Kirby does not believe the DOH doesn’t have the money or resources to fix the road where he lives.

“I think it’s a big hoax,” he said. “They promise and promise and promise to fix this road. We don’t get any attention because we’re just a bypass. There are roads in better shape than ours with less people living on them. We have people and kids who live out here. We’re just lost souls here.”

Loretta Hendrick, 73, is another resident of Foy Bypass who said she has also had difficulty with potholes on the road.

“This road has some pot holes that need to be fixed,” she said. “It is hard right here because we have to park alongside the road and everyone has to stop in that spot because there’s a pot hole. It is difficult at times to drive the road, especially in winter time.”

After experiencing the weather last winter, Hendrick said she can understand why the DOH is feeling over extended.

“I can understand that they need money because we had a really bad winter,” she said. “I knew when they can do it, they will do it. It would be good if they could do it before this winter. I can understand the money situation.”

Marvin Purdy, bridge inspector with the DOH and a team were out performing safety checks on the bridge, including checking for deterioration and damage on the structure.

“It’s planned to be replaced,” Purdy said. “Every time they built a new bridge they have to have it up to federal standards. We’re just doing routine safety checks. Everything is done with field measurements.

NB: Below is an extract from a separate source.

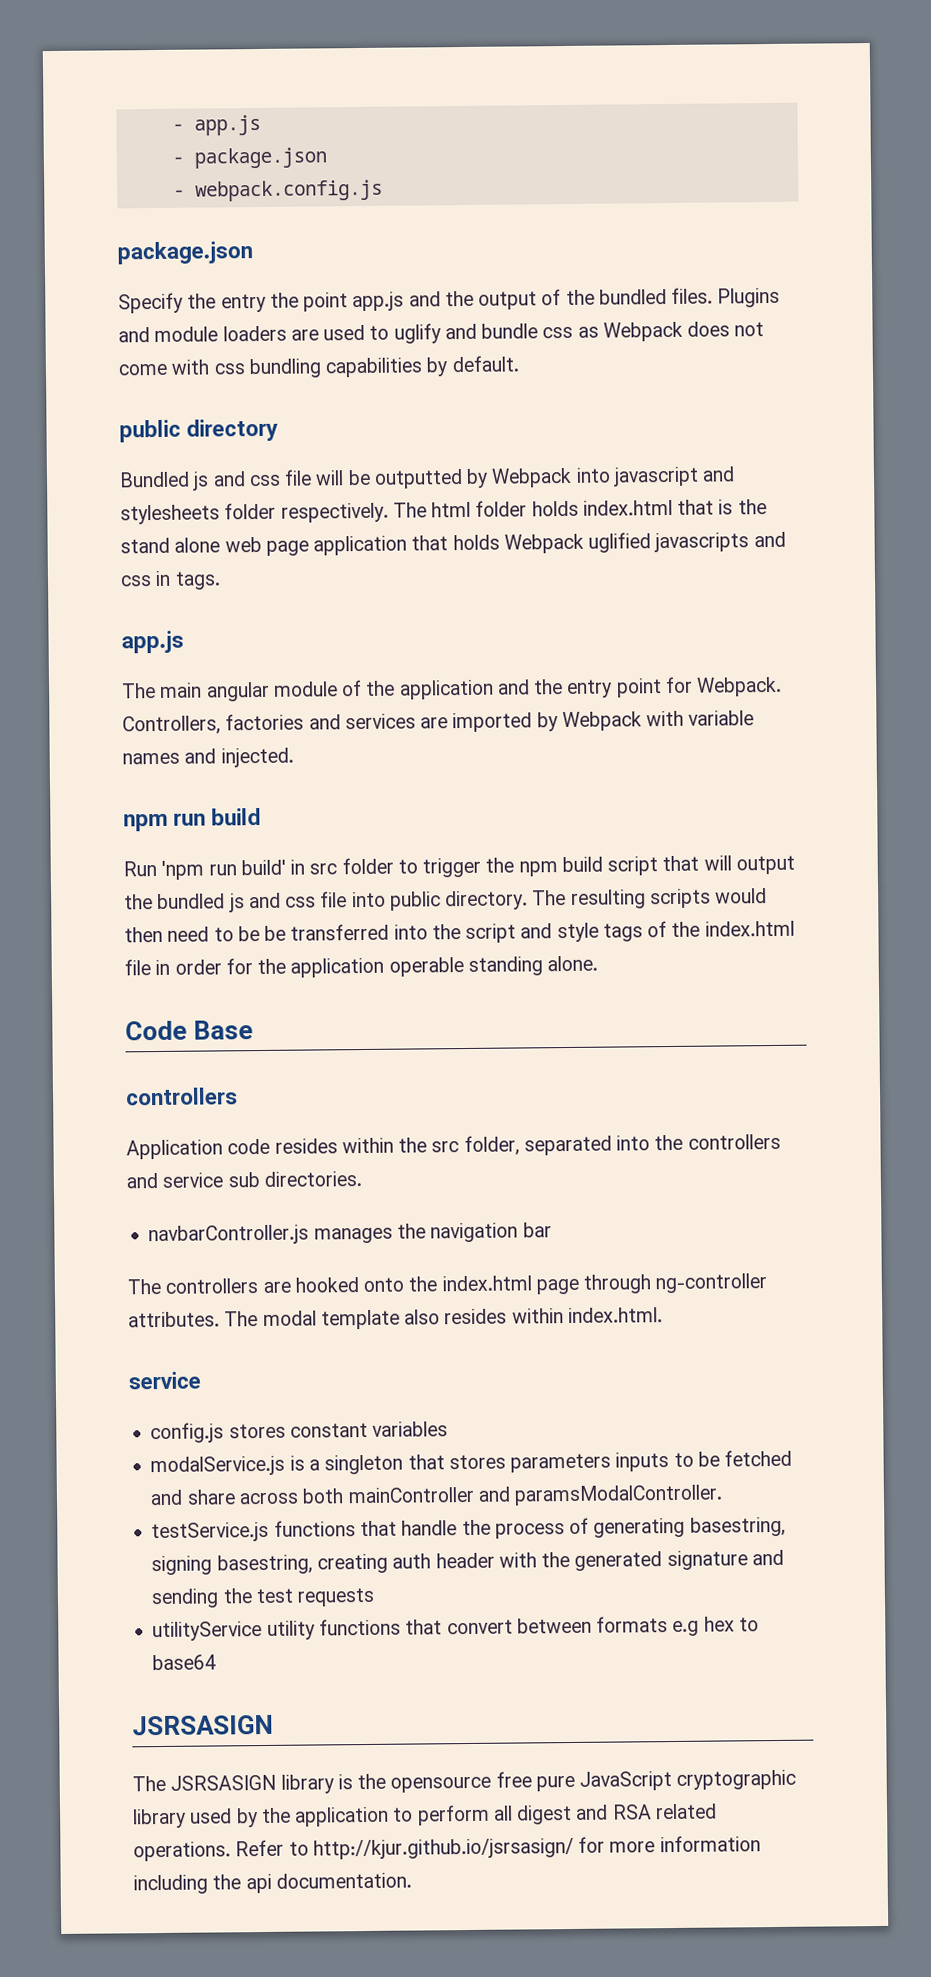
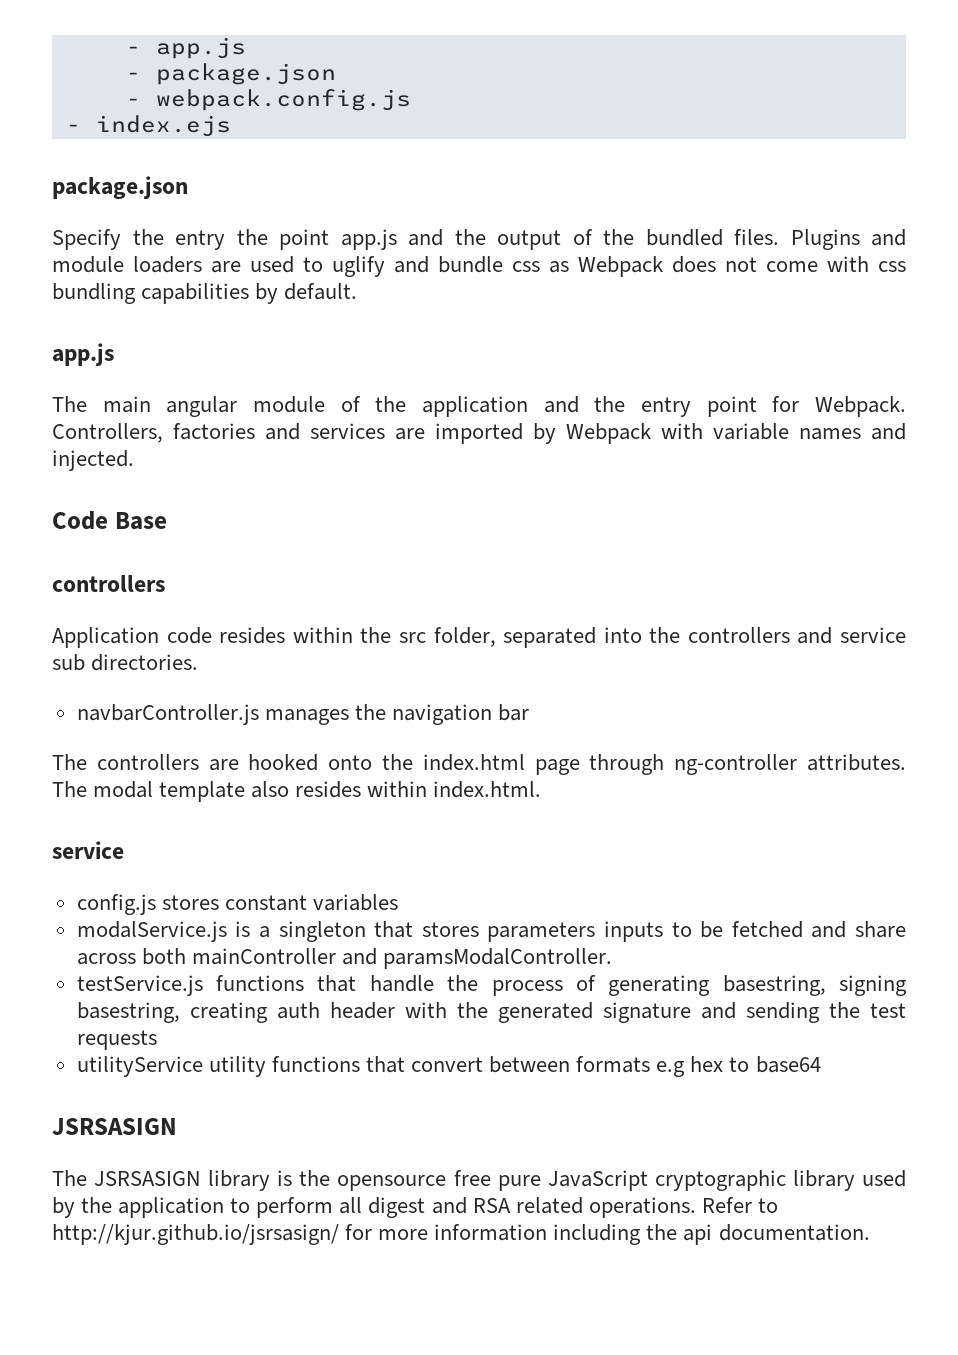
(383, 190) none -> [65,115,231,137] // - index.ejs
[119,418,279,443] [119,466,736,491] [120,499,767,525] [120,531,786,556] [120,570,221,590] // public directory // Bundled js and css file will be outputted by Webpack into javascript and stylesheets folder respectively. The html folder holds index.html that is the stand alone web page application that holds Webpack uglified javascripts and css in tags. -> (358, 291) none
[123,807,262,832] [123,855,795,880] [124,888,768,913] [124,920,795,943] [124,955,599,978] // npm run build // Run 'npm run build' in src folder to trigger the npm build script that will output the bundled js and css file into public directory. The resulting scripts would then need to be be transferred into the script and style tags of the index.html file in order for the application operable standing alone. -> (134, 460) none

It’s all hands on.”

Tom Camden said the bridge, known as the Duhring Pony Tress Bridge, is currently under review by the DOH.

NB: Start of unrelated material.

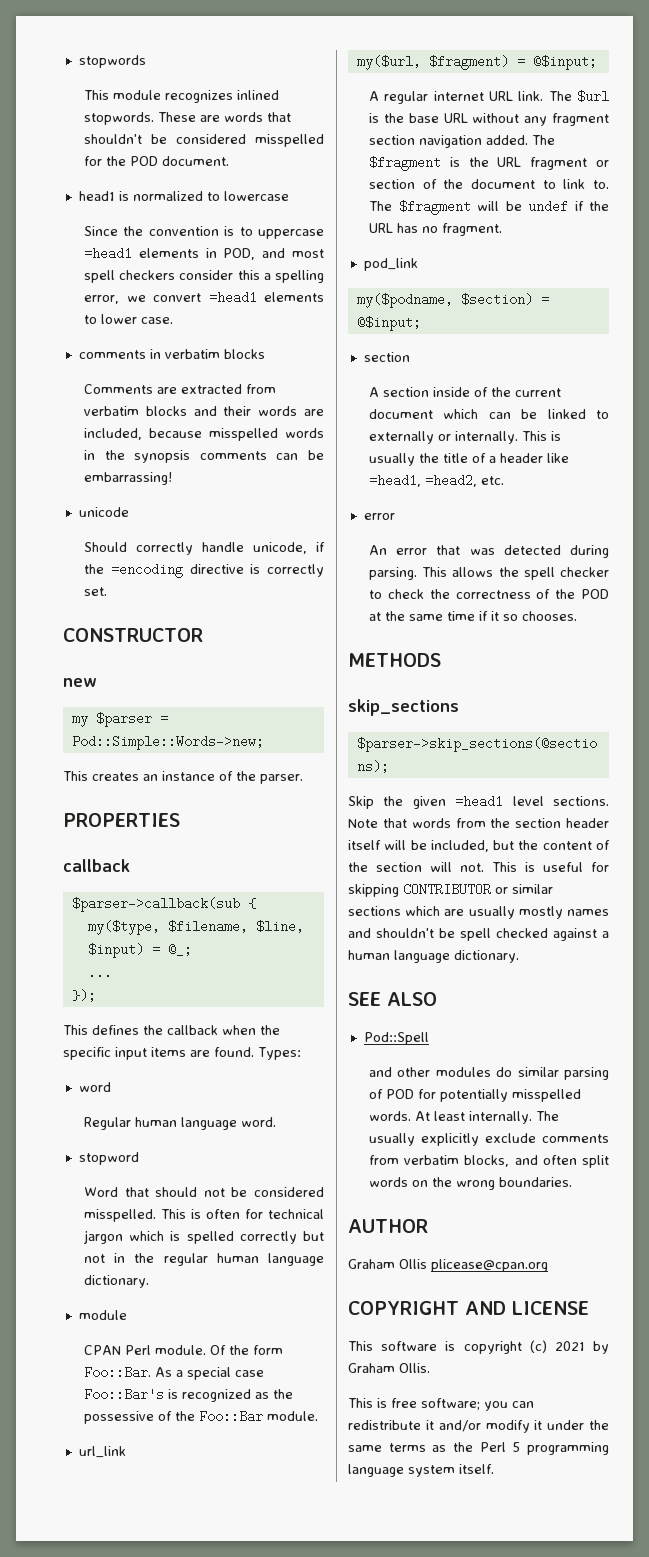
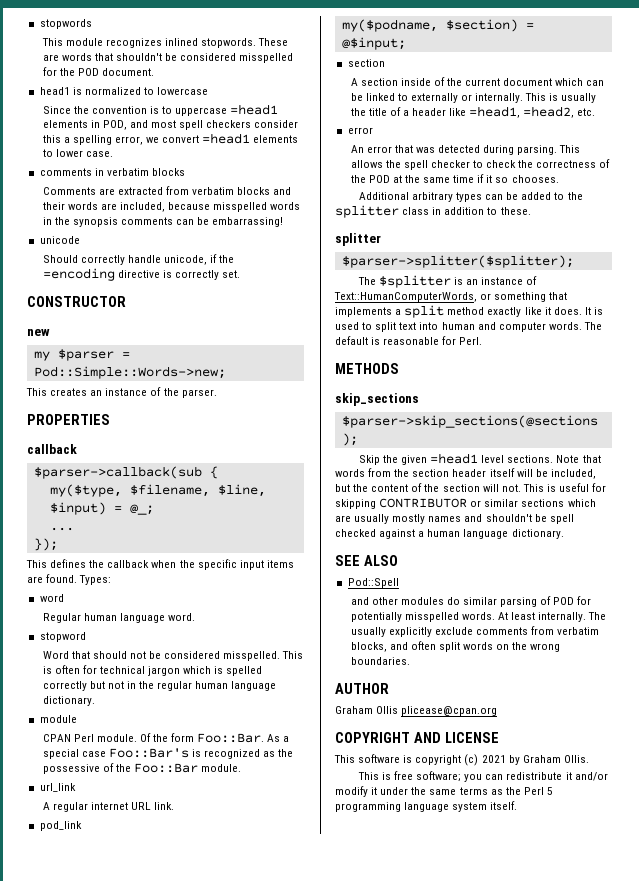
[356,55,597,70] // my($url, $fragment) = @$input; -> (76, 787) none
[548,90,609,103] [369,113,609,126] [369,135,556,148] [369,156,609,171] [369,179,609,189] [369,200,609,215] [369,223,503,236] The $url is the base URL without any fragment section navigation added. The $fragment is the URL fragment or section of the document to link to. The $fragment will be undef if the URL has no fragment. -> (174, 806) none
(578, 616) none -> [358,192,583,202] [335,205,531,218] [335,233,381,246] [341,255,574,268] [357,275,538,288] [334,292,568,302] [335,305,603,318] [335,322,602,332] [335,336,483,345] // Additional arbitrary types can be added to the splitter class in addition to these. // splitter // $parser->splitter($splitter); // The $splitter is an instance of Text::HumanComputerWords, or something that implements a split method exactly like it does. It is used to split text into human and computer words. The default is reasonable for Perl.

“It is currently being reviewed for replacement and is being handled by our engineering department in Charleston,” he said.

Camden said Foy Bypass, known to the DOH as Route 15/4, is on the department’s repair schedule.

“From what I understand, it is on our schedule to be mowed and for pot hole patching to be fixed by the end of the season,” he said. “Like all of our projects, this one is dependent on the weather and other conditions and events beyond our control.”

Camden said he was not personally aware of any complaints that had been lodged about the bridge or the road, but said he was looking into things with the DOH headquarters.

“We are doing more research into this area,” he said.

According to Camden, residents can lodge complaints about road repairs through their local maintenance headquarters. The headquarters for Mercer County is located on Route 20 at the intersection of Morrison Drive and can be reached at (304)-425-2782. The headquarters for McDowell County maintenance are located on Route 103 in Havaco and can be reached at (304)-426-8411. 

Camden said if residents have no success there, they can contact the DOH’s complaints offices at (304)-325-2155.